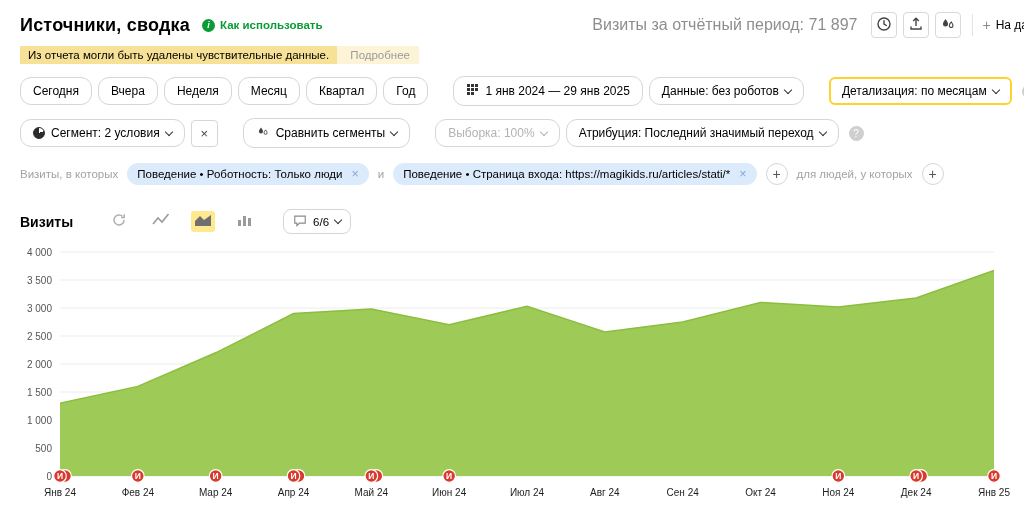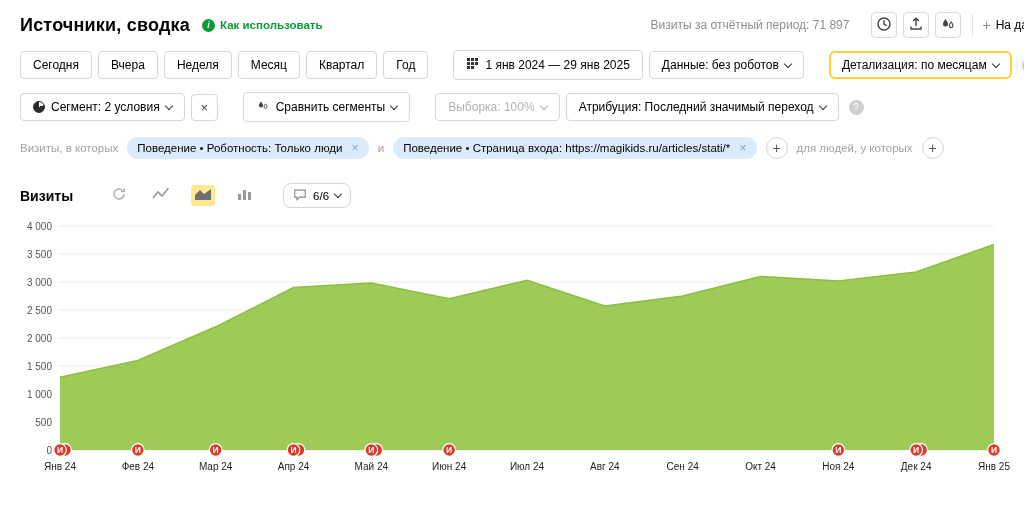--- a/index.html
+++ b/index.html
@@ -8,37 +8,37 @@
   .page{width:1024px;height:513px;padding:12px 0 0 20px;position:relative}
 
   
   .topbar{display:flex;align-items:center;width:1008px}
   .title{font-size:18px;font-weight:bold;letter-spacing:.2px}
   .help-link{display:inline-flex;align-items:center;gap:5px;margin-left:12px;
     color:#0b9b36;font-size:11.5px;font-weight:bold;cursor:pointer}
   .info-dot{width:13px;height:13px;border-radius:50%;background:#0b9b36;color:#fff;
     font-size:9px;line-height:13px;text-align:center;font-weight:bold;font-style:italic}
   .spacer{flex:1}
-  .period-text{font-size:12px;color:#8e8e8e;margin-right:16px;white-space:nowrap}
+  .period-text{font-size:16px;color:#8e8e8e;margin-right:8px;white-space:nowrap}
   .iconbtn{width:26px;height:26px;border:1px solid #d9d9d9;background:#fff;border-radius:4px;
     display:flex;align-items:center;justify-content:center;margin-left:6px;cursor:pointer;flex:none}
   .vdiv{width:1px;height:22px;background:#e3e3e3;margin:0 9px 0 11px;flex:none}
   .dashbtn{display:inline-flex;align-items:center;gap:5px;font-size:12px;background:none;
     border:none;cursor:pointer;white-space:nowrap;color:#000}
   .plus-glyph{color:#8a8a8a;font-size:14px}
 
   
   .notice{display:inline-block;margin:8px 0 0 0;font-size:11.5px;background:#fdf4d7;padding:3px 9px 3px 0}
   .notice .hl{background:#f7e196;padding:3px 8px}
   .notice .more{color:#9a9a9a;margin-left:10px;cursor:pointer}
 
   
   .row{display:flex;align-items:center;margin-top:12px;gap:6px}
   .btn{display:inline-flex;align-items:center;gap:6px;border:1px solid #d6d6d6;background:#fff;
-    border-radius:4px;padding:6px 12px;font-size:12px;cursor:pointer;white-space:nowrap;color:#000}
+    border-radius:11px;padding:6px 12px;font-size:12px;cursor:pointer;white-space:nowrap;color:#000}
   .btn.highlight{border:2px solid #ffd12e;border-radius:6px;padding:5px 11px}
   .btn.muted{color:#b3b3b3}
   .btn.muted .chev{border-color:#b3b3b3}
   .gap-l{margin-left:19px}
   .chev{width:6px;height:6px;border-right:1.4px solid #333;border-bottom:1.4px solid #333;
     transform:rotate(45deg);display:inline-block;margin-top:-3px;flex:none}
   .xbtn{width:27px;height:27px;border:1px solid #d6d6d6;background:#fff;border-radius:4px;
     font-size:13px;color:#444;cursor:pointer;display:flex;align-items:center;justify-content:center}
   .pie{width:12px;height:12px;border-radius:50%;flex:none;
     background:conic-gradient(#fff 0 70deg,#2b2b2b 70deg 360deg);border:1px solid #2b2b2b}
@@ -111,20 +111,24 @@
       </span>
     </button>
     <span class="vdiv"></span>
     <button class="dashbtn">
       <span class="plus-glyph">+</span>
       <span>На да</span>
     </button>
   </div>
 
   
+  <div class="notice">
+    <span class="hl">Из отчета могли быть удалены чувствительные данные.</span>
+    <span class="more">Подробнее</span>
+  </div>
 
   
   <div class="row">
     <button class="btn">Сегодня</button>
     <button class="btn">Вчера</button>
     <button class="btn">Неделя</button>
     <button class="btn">Месяц</button>
     <button class="btn">Квартал</button>
     <button class="btn">Год</button>
     <button class="btn gap-l">

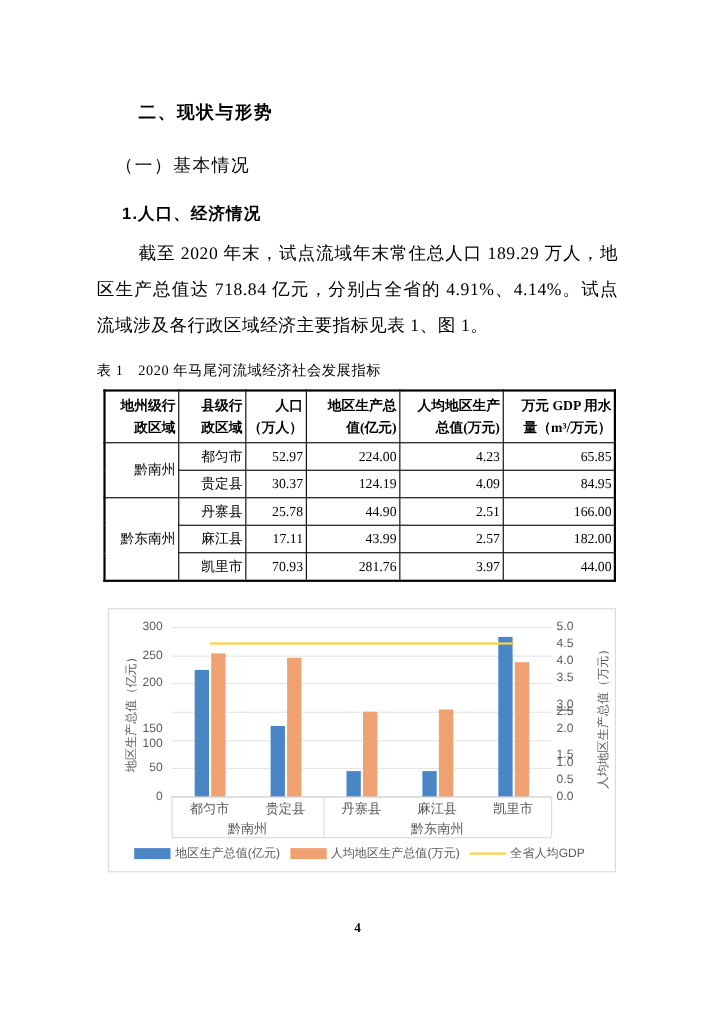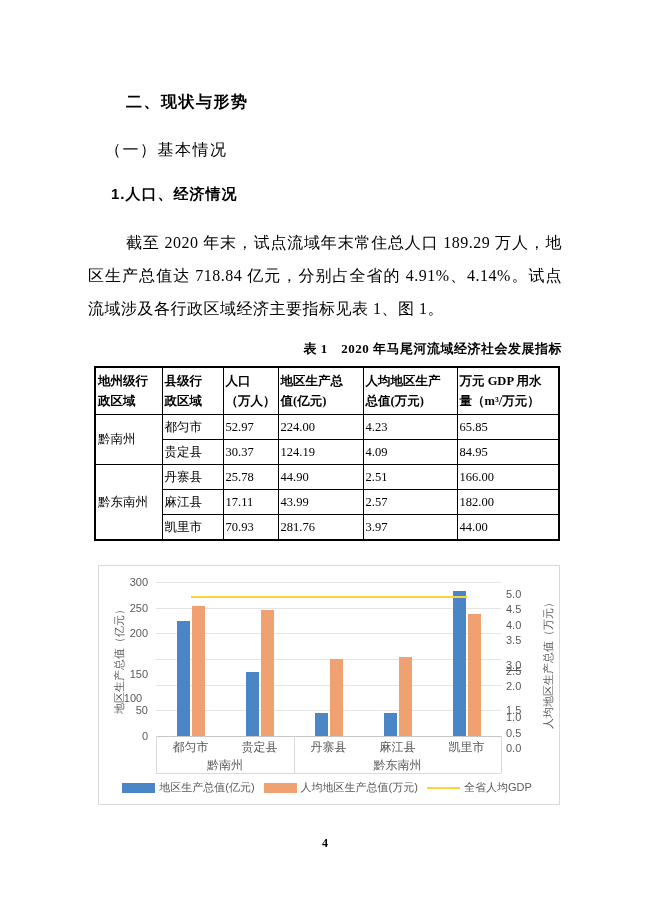--- a/index.html
+++ b/index.html
@@ -15,29 +15,29 @@
     font-size:16px;font-weight:bold;margin:0 0 0 38px;letter-spacing:1.5px;
   }
   .doc-h2{
     font-size:16px;font-weight:normal;margin:27px 0 0 17px;letter-spacing:1.5px;
   }
   .doc-h3{
     font-family:"Liberation Sans","DejaVu Sans",sans-serif;
     font-size:15px;font-weight:bold;margin:24px 0 0 23px;letter-spacing:1px;
   }
   .body-text{
-    margin:22px 0 0 0;font-size:16px;line-height:33px;
+    margin:10px 0 0 0;font-size:16px;line-height:33px;
     text-align:justify;text-indent:38px;letter-spacing:0.5px;font-family:Liberation Serif, serif;
   }
 
   .table-title{
-    margin-top:15px;text-align:right;font-weight:bold;font-size:13px;letter-spacing:0.5px;
+    margin-top:15px;text-align:left;font-weight:normal;font-size:13px;letter-spacing:0.5px;
   }
   table.econ{
-    border-collapse:collapse;margin:8px 0 0 6px;font-size:12.5px;text-align:left;
+    border-collapse:collapse;margin:8px 0 0 6px;font-size:12.5px;text-align:right;
     border:2px solid #000;table-layout:fixed;width:464px;
   }
   table.econ th,table.econ td{border:1px solid #000;padding:0 2px;}
   table.econ th{
     font-weight:bold;white-space:pre-line;line-height:20px;padding:3px 2px;height:40px;
     vertical-align:middle;
   }
   table.econ td{height:24px;vertical-align:middle;}
 
   
@@ -54,21 +54,21 @@
   .axis-title.right{left:449px;top:97px;}
   .plot{
     position:absolute;left:57px;top:16px;width:345px;height:154px;
     border-bottom:1px solid #c6c6c6;
   }
   .gridline{position:absolute;left:0;right:0;height:1px;background:#e4e4e4;}
   .bar{position:absolute;bottom:0;width:13px;z-index:2;}
   .series-line{position:absolute;height:2px;z-index:3;}
   .tick{position:absolute;font-size:11px;line-height:12px;}
   .left-tick{left:19px;width:30px;text-align:right;}
-  .right-tick{left:407px;width:28px;text-align:left;margin-top:12px;}
+  .right-tick{left:407px;width:28px;text-align:left;}
   .cat-cell{position:absolute;top:174px;font-size:12px;text-align:center;line-height:14px;}
   .group-label{position:absolute;top:192px;font-size:12px;text-align:center;line-height:14px;}
   .sep{position:absolute;width:1px;background:#d9d9d9;top:170px;height:37px;}
   .cat-bottom{position:absolute;left:57px;width:345px;top:207px;height:1px;background:#d9d9d9;}
   .legend{
     position:absolute;left:0;right:0;top:214px;display:flex;justify-content:center;
     align-items:center;gap:5px;font-size:11px;
   }
   .legend .swatch{width:33px;height:10px;display:inline-block;}
   .legend .line-swatch{width:33px;height:2px;display:inline-block;}
@@ -192,21 +192,21 @@
         </span>
         <span class="legend-item" style="display: inline-flex; align-items: center; gap: 4px;">
           <span class="line-swatch" style="background: rgb(255, 209, 60);"></span>
           <span class="lbl">全省人均GDP</span>
         </span>
       </div>
   <div class="tick left-tick" style="top: 10px;">300</div>
       <div class="tick left-tick" style="top: 35.6667px;">250</div>
       <div class="tick left-tick" style="top: 61.3333px;">200</div>
       <div class="tick left-tick" style="top: 102px;">150</div>
-      <div class="tick left-tick" style="top: 126px; text-align: center;">100</div>
+      <div class="tick left-tick" style="top: 116px;">100</div>
       <div class="tick left-tick" style="top: 138.333px;">50</div>
       <div class="tick left-tick" style="top: 164px;">0</div>
       <div class="tick right-tick" style="top: 10px;">5.0</div>
       <div class="tick right-tick" style="top: 25.4px;">4.5</div>
       <div class="tick right-tick" style="top: 40.8px;">4.0</div>
       <div class="tick right-tick" style="top: 56.2px;">3.5</div>
       <div class="tick right-tick" style="top: 81px; text-decoration: underline;">3.0</div>
       <div class="tick right-tick" style="top: 87px;">2.5</div>
       <div class="tick right-tick" style="top: 102.4px;">2.0</div>
       <div class="tick right-tick" style="top: 126px;">1.5</div>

::::::::

Exercise instructions: With the pictures removed, return each record above exactly as given.

Written solution:
--- a/index.html
+++ b/index.html
@@ -8,37 +8,37 @@
   .page{width:1024px;height:513px;padding:12px 0 0 20px;position:relative}
 
   
   .topbar{display:flex;align-items:center;width:1008px}
   .title{font-size:18px;font-weight:bold;letter-spacing:.2px}
   .help-link{display:inline-flex;align-items:center;gap:5px;margin-left:12px;
     color:#0b9b36;font-size:11.5px;font-weight:bold;cursor:pointer}
   .info-dot{width:13px;height:13px;border-radius:50%;background:#0b9b36;color:#fff;
     font-size:9px;line-height:13px;text-align:center;font-weight:bold;font-style:italic}
   .spacer{flex:1}
-  .period-text{font-size:12px;color:#8e8e8e;margin-right:16px;white-space:nowrap}
+  .period-text{font-size:16px;color:#8e8e8e;margin-right:8px;white-space:nowrap}
   .iconbtn{width:26px;height:26px;border:1px solid #d9d9d9;background:#fff;border-radius:4px;
     display:flex;align-items:center;justify-content:center;margin-left:6px;cursor:pointer;flex:none}
   .vdiv{width:1px;height:22px;background:#e3e3e3;margin:0 9px 0 11px;flex:none}
   .dashbtn{display:inline-flex;align-items:center;gap:5px;font-size:12px;background:none;
     border:none;cursor:pointer;white-space:nowrap;color:#000}
   .plus-glyph{color:#8a8a8a;font-size:14px}
 
   
   .notice{display:inline-block;margin:8px 0 0 0;font-size:11.5px;background:#fdf4d7;padding:3px 9px 3px 0}
   .notice .hl{background:#f7e196;padding:3px 8px}
   .notice .more{color:#9a9a9a;margin-left:10px;cursor:pointer}
 
   
   .row{display:flex;align-items:center;margin-top:12px;gap:6px}
   .btn{display:inline-flex;align-items:center;gap:6px;border:1px solid #d6d6d6;background:#fff;
-    border-radius:4px;padding:6px 12px;font-size:12px;cursor:pointer;white-space:nowrap;color:#000}
+    border-radius:11px;padding:6px 12px;font-size:12px;cursor:pointer;white-space:nowrap;color:#000}
   .btn.highlight{border:2px solid #ffd12e;border-radius:6px;padding:5px 11px}
   .btn.muted{color:#b3b3b3}
   .btn.muted .chev{border-color:#b3b3b3}
   .gap-l{margin-left:19px}
   .chev{width:6px;height:6px;border-right:1.4px solid #333;border-bottom:1.4px solid #333;
     transform:rotate(45deg);display:inline-block;margin-top:-3px;flex:none}
   .xbtn{width:27px;height:27px;border:1px solid #d6d6d6;background:#fff;border-radius:4px;
     font-size:13px;color:#444;cursor:pointer;display:flex;align-items:center;justify-content:center}
   .pie{width:12px;height:12px;border-radius:50%;flex:none;
     background:conic-gradient(#fff 0 70deg,#2b2b2b 70deg 360deg);border:1px solid #2b2b2b}
@@ -111,20 +111,24 @@
       </span>
     </button>
     <span class="vdiv"></span>
     <button class="dashbtn">
       <span class="plus-glyph">+</span>
       <span>На да</span>
     </button>
   </div>
 
   
+  <div class="notice">
+    <span class="hl">Из отчета могли быть удалены чувствительные данные.</span>
+    <span class="more">Подробнее</span>
+  </div>
 
   
   <div class="row">
     <button class="btn">Сегодня</button>
     <button class="btn">Вчера</button>
     <button class="btn">Неделя</button>
     <button class="btn">Месяц</button>
     <button class="btn">Квартал</button>
     <button class="btn">Год</button>
     <button class="btn gap-l">

--- a/index.html
+++ b/index.html
@@ -15,29 +15,29 @@
     font-size:16px;font-weight:bold;margin:0 0 0 38px;letter-spacing:1.5px;
   }
   .doc-h2{
     font-size:16px;font-weight:normal;margin:27px 0 0 17px;letter-spacing:1.5px;
   }
   .doc-h3{
     font-family:"Liberation Sans","DejaVu Sans",sans-serif;
     font-size:15px;font-weight:bold;margin:24px 0 0 23px;letter-spacing:1px;
   }
   .body-text{
-    margin:22px 0 0 0;font-size:16px;line-height:33px;
+    margin:10px 0 0 0;font-size:16px;line-height:33px;
     text-align:justify;text-indent:38px;letter-spacing:0.5px;font-family:Liberation Serif, serif;
   }
 
   .table-title{
-    margin-top:15px;text-align:right;font-weight:bold;font-size:13px;letter-spacing:0.5px;
+    margin-top:15px;text-align:left;font-weight:normal;font-size:13px;letter-spacing:0.5px;
   }
   table.econ{
-    border-collapse:collapse;margin:8px 0 0 6px;font-size:12.5px;text-align:left;
+    border-collapse:collapse;margin:8px 0 0 6px;font-size:12.5px;text-align:right;
     border:2px solid #000;table-layout:fixed;width:464px;
   }
   table.econ th,table.econ td{border:1px solid #000;padding:0 2px;}
   table.econ th{
     font-weight:bold;white-space:pre-line;line-height:20px;padding:3px 2px;height:40px;
     vertical-align:middle;
   }
   table.econ td{height:24px;vertical-align:middle;}
 
   
@@ -54,21 +54,21 @@
   .axis-title.right{left:449px;top:97px;}
   .plot{
     position:absolute;left:57px;top:16px;width:345px;height:154px;
     border-bottom:1px solid #c6c6c6;
   }
   .gridline{position:absolute;left:0;right:0;height:1px;background:#e4e4e4;}
   .bar{position:absolute;bottom:0;width:13px;z-index:2;}
   .series-line{position:absolute;height:2px;z-index:3;}
   .tick{position:absolute;font-size:11px;line-height:12px;}
   .left-tick{left:19px;width:30px;text-align:right;}
-  .right-tick{left:407px;width:28px;text-align:left;margin-top:12px;}
+  .right-tick{left:407px;width:28px;text-align:left;}
   .cat-cell{position:absolute;top:174px;font-size:12px;text-align:center;line-height:14px;}
   .group-label{position:absolute;top:192px;font-size:12px;text-align:center;line-height:14px;}
   .sep{position:absolute;width:1px;background:#d9d9d9;top:170px;height:37px;}
   .cat-bottom{position:absolute;left:57px;width:345px;top:207px;height:1px;background:#d9d9d9;}
   .legend{
     position:absolute;left:0;right:0;top:214px;display:flex;justify-content:center;
     align-items:center;gap:5px;font-size:11px;
   }
   .legend .swatch{width:33px;height:10px;display:inline-block;}
   .legend .line-swatch{width:33px;height:2px;display:inline-block;}
@@ -192,21 +192,21 @@
         </span>
         <span class="legend-item" style="display: inline-flex; align-items: center; gap: 4px;">
           <span class="line-swatch" style="background: rgb(255, 209, 60);"></span>
           <span class="lbl">全省人均GDP</span>
         </span>
       </div>
   <div class="tick left-tick" style="top: 10px;">300</div>
       <div class="tick left-tick" style="top: 35.6667px;">250</div>
       <div class="tick left-tick" style="top: 61.3333px;">200</div>
       <div class="tick left-tick" style="top: 102px;">150</div>
-      <div class="tick left-tick" style="top: 126px; text-align: center;">100</div>
+      <div class="tick left-tick" style="top: 116px;">100</div>
       <div class="tick left-tick" style="top: 138.333px;">50</div>
       <div class="tick left-tick" style="top: 164px;">0</div>
       <div class="tick right-tick" style="top: 10px;">5.0</div>
       <div class="tick right-tick" style="top: 25.4px;">4.5</div>
       <div class="tick right-tick" style="top: 40.8px;">4.0</div>
       <div class="tick right-tick" style="top: 56.2px;">3.5</div>
       <div class="tick right-tick" style="top: 81px; text-decoration: underline;">3.0</div>
       <div class="tick right-tick" style="top: 87px;">2.5</div>
       <div class="tick right-tick" style="top: 102.4px;">2.0</div>
       <div class="tick right-tick" style="top: 126px;">1.5</div>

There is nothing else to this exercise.